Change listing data
<<<<
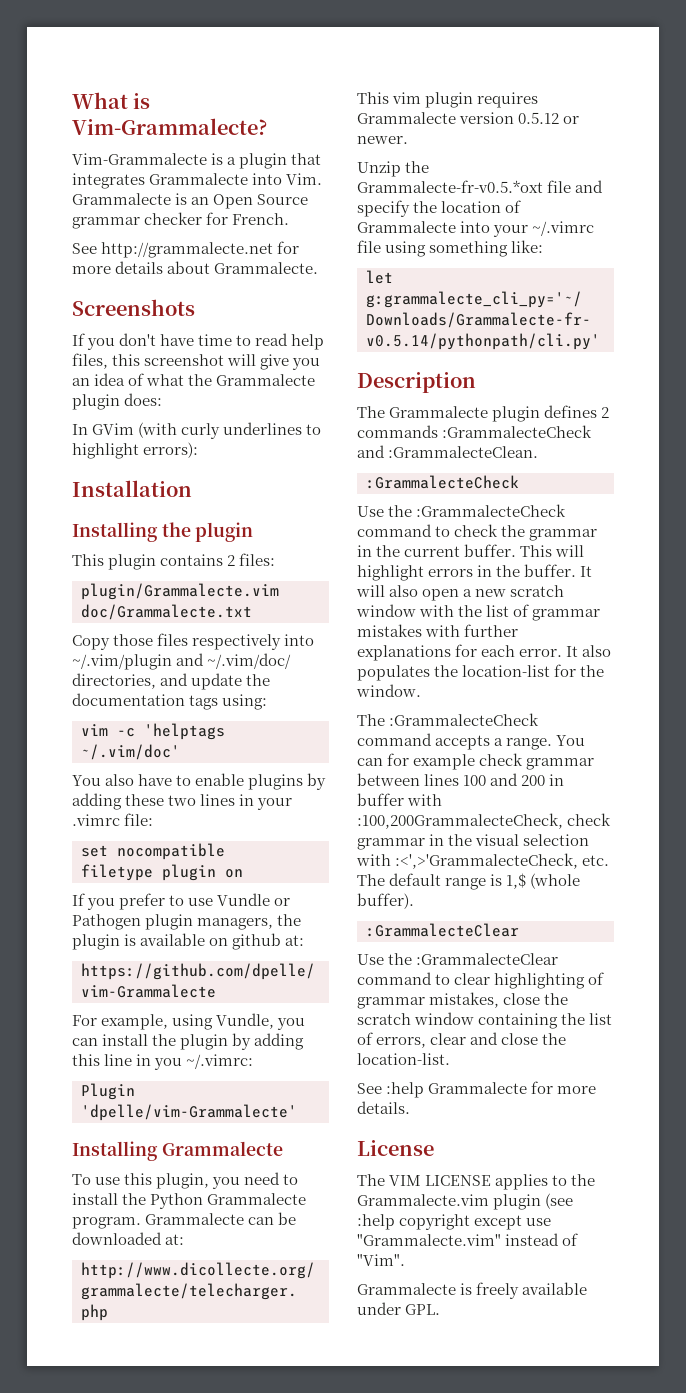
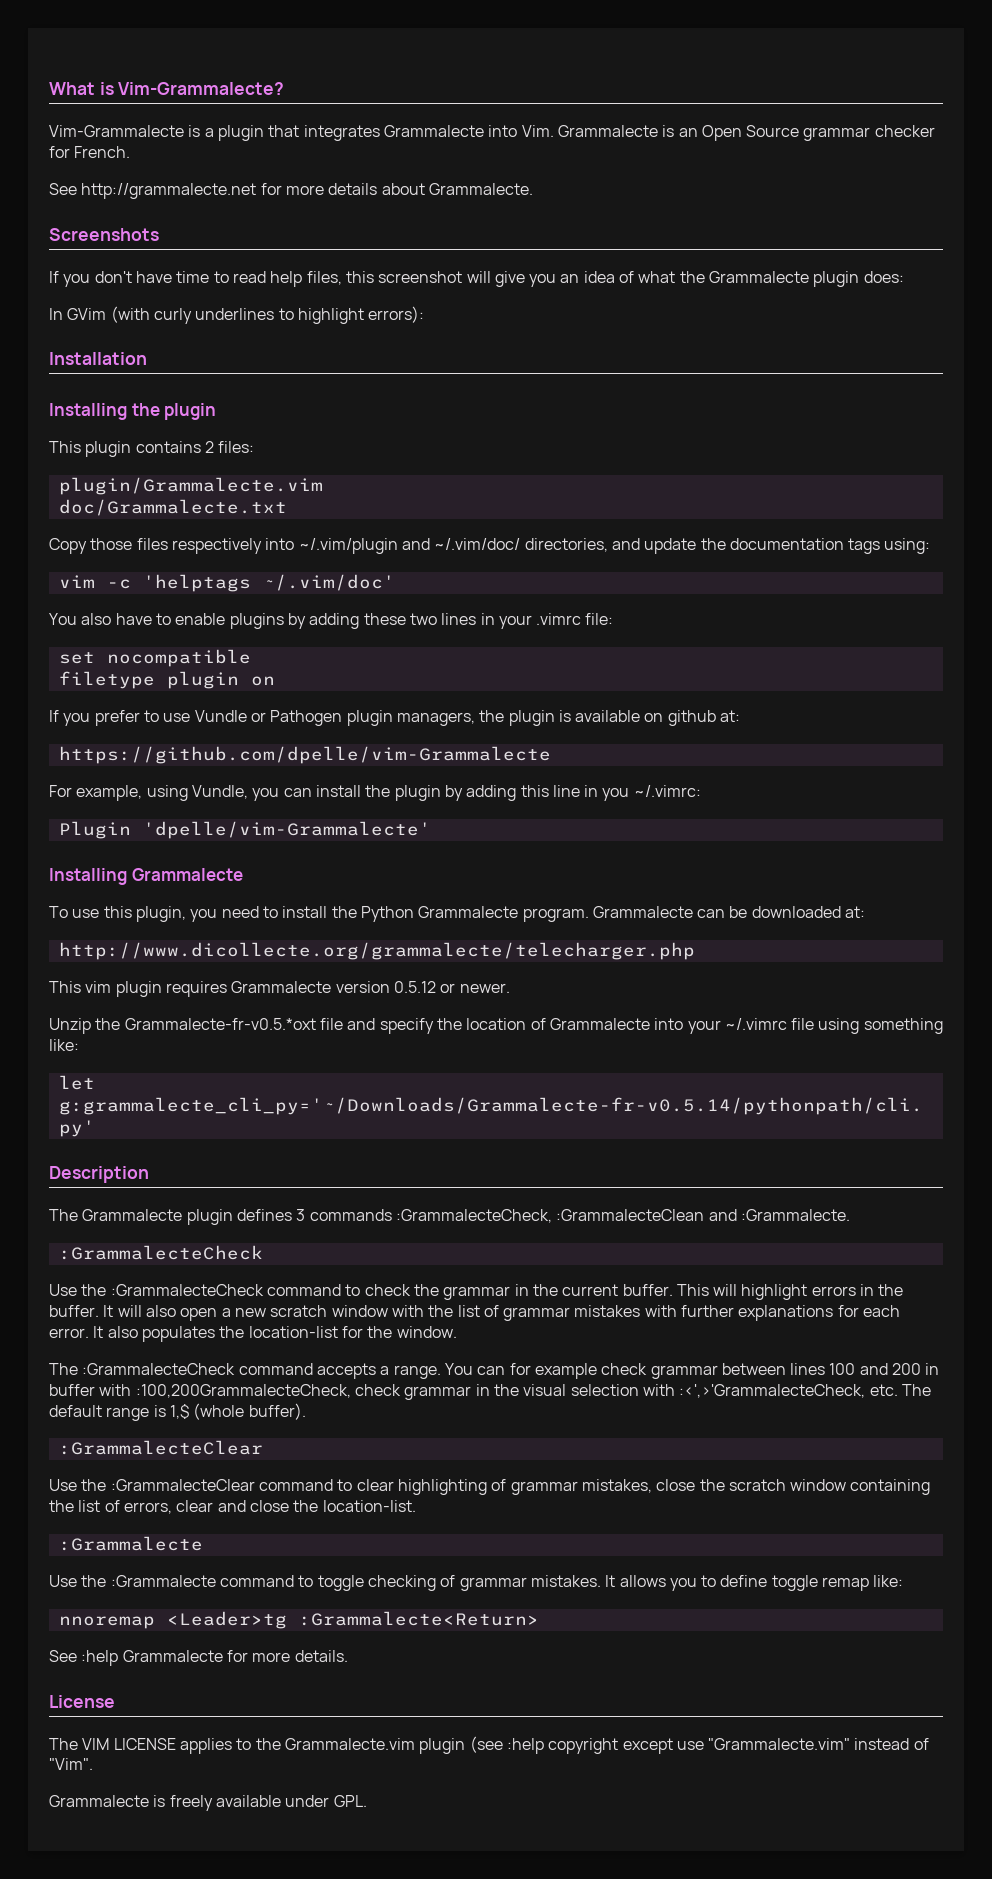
[601,407,610,418] [357,425,593,438] [357,445,539,458] 2 commands :GrammalecteCheck and :GrammalecteClean. -> [296,1209,850,1223] 3 commands :GrammalecteCheck, :GrammalecteClean and :Grammalecte.
(450, 1059) none -> [58,1536,203,1551] [49,1575,904,1591] [58,1611,539,1629] // :Grammalecte // Use the :Grammalecte command to toggle checking of grammar mistakes. It allows you to define toggle remap like: // nnoremap <Leader>tg :Grammalecte<Return>

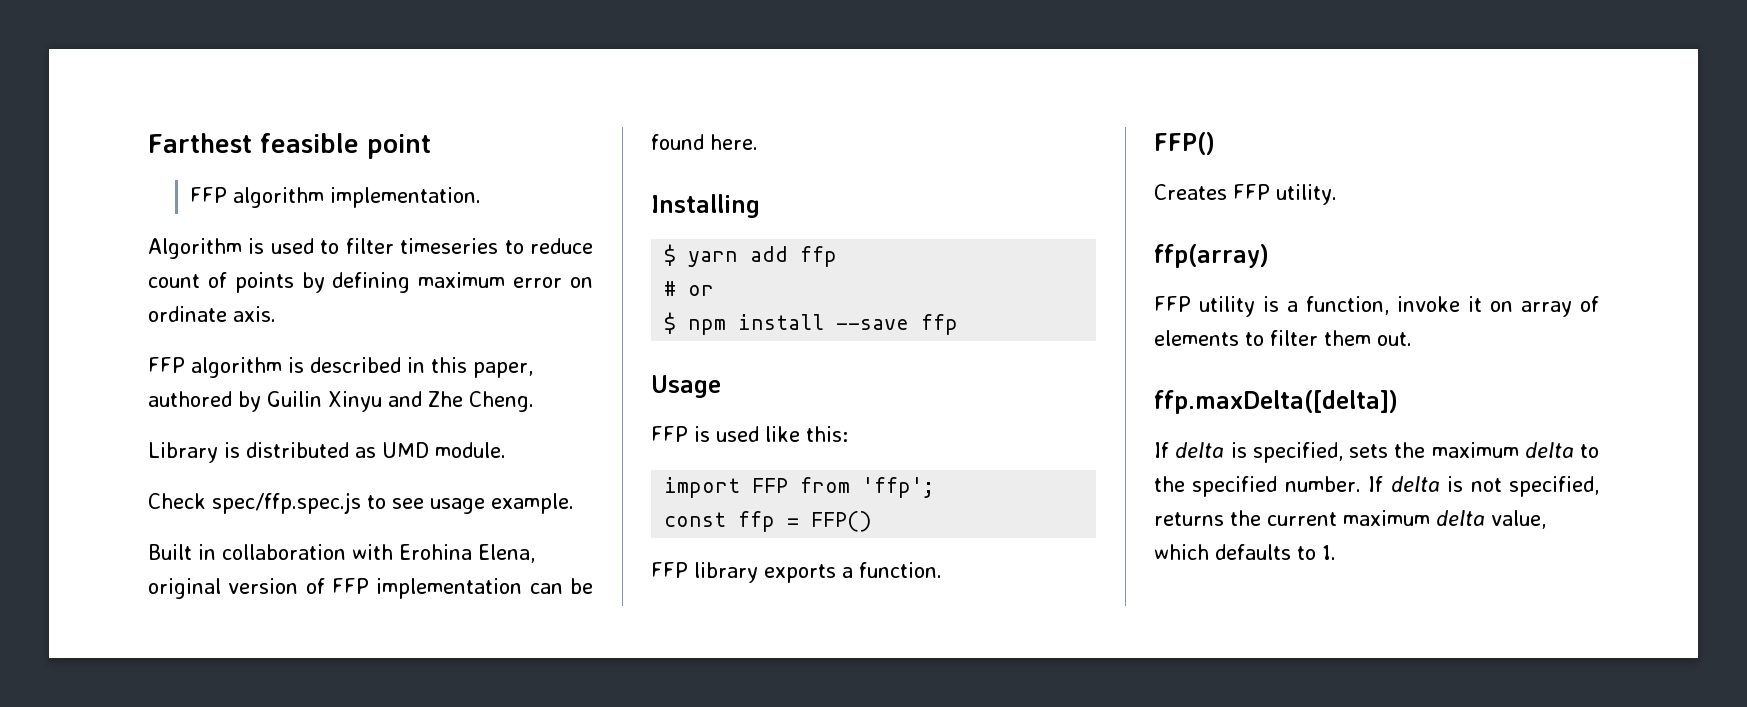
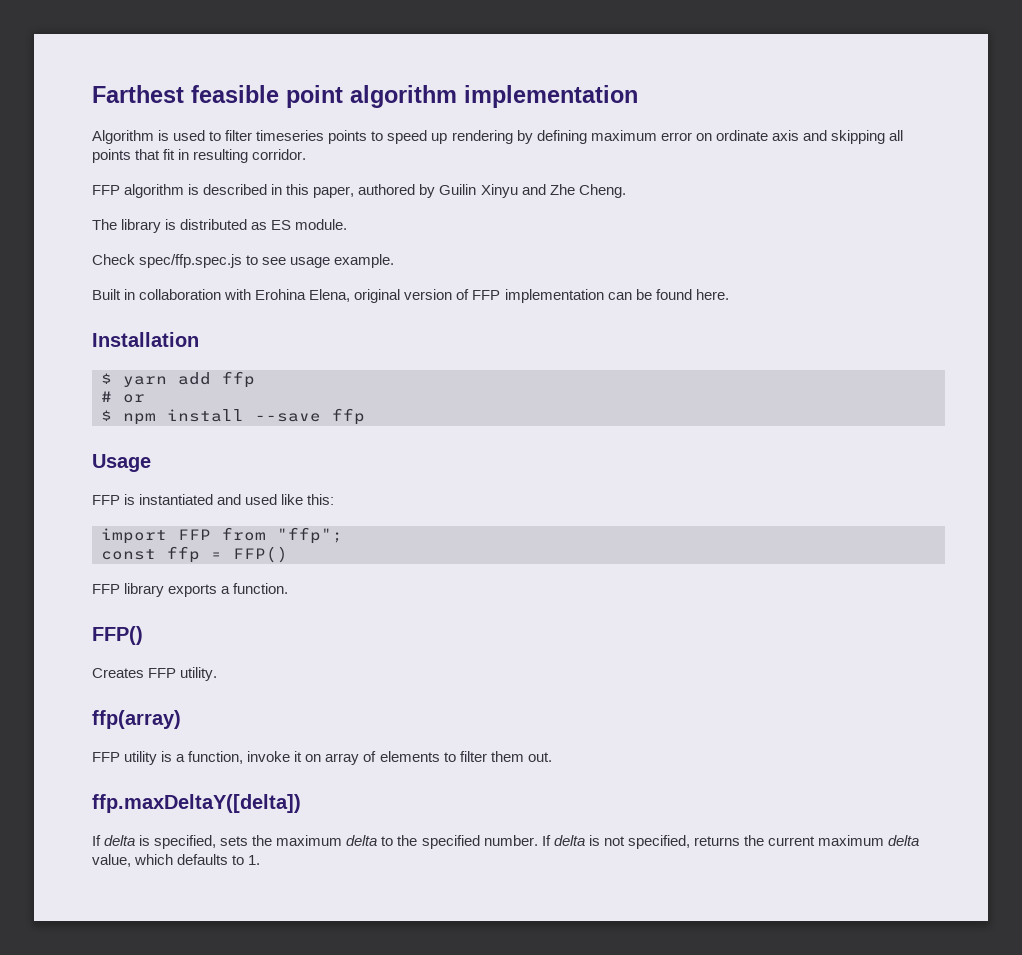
[190,187,482,208] // FFP algorithm implementation. -> [350,85,638,108] algorithm implementation
[504,238,593,254] [148,272,294,293] to reduce count of points -> [328,130,513,144] points to speed up rendering
[233,306,276,322] axis. -> [771,130,903,144] [92,149,307,163] axis and skipping all points that fit in resulting corridor.
[148,442,218,463] Library -> [92,219,162,233] The library
[382,442,429,458] UMD -> [271,220,292,230] ES
[651,194,760,218] Installing -> [92,332,199,347] Installation
(710, 434) none -> [139,494,242,505] instantiated and
[862,477,935,498] 'ffp'; -> [277,527,343,544] "ffp";
[1154,390,1398,414] ffp.maxDelta([delta]) -> [92,794,301,813] ffp.maxDeltaY([delta])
>>>>
Exercise description – Pull every line containing "points" out of the entries.

Solution to this exercise –
[504,238,593,254] [148,272,294,293] to reduce count of points -> [328,130,513,144] points to speed up rendering
[233,306,276,322] axis. -> [771,130,903,144] [92,149,307,163] axis and skipping all points that fit in resulting corridor.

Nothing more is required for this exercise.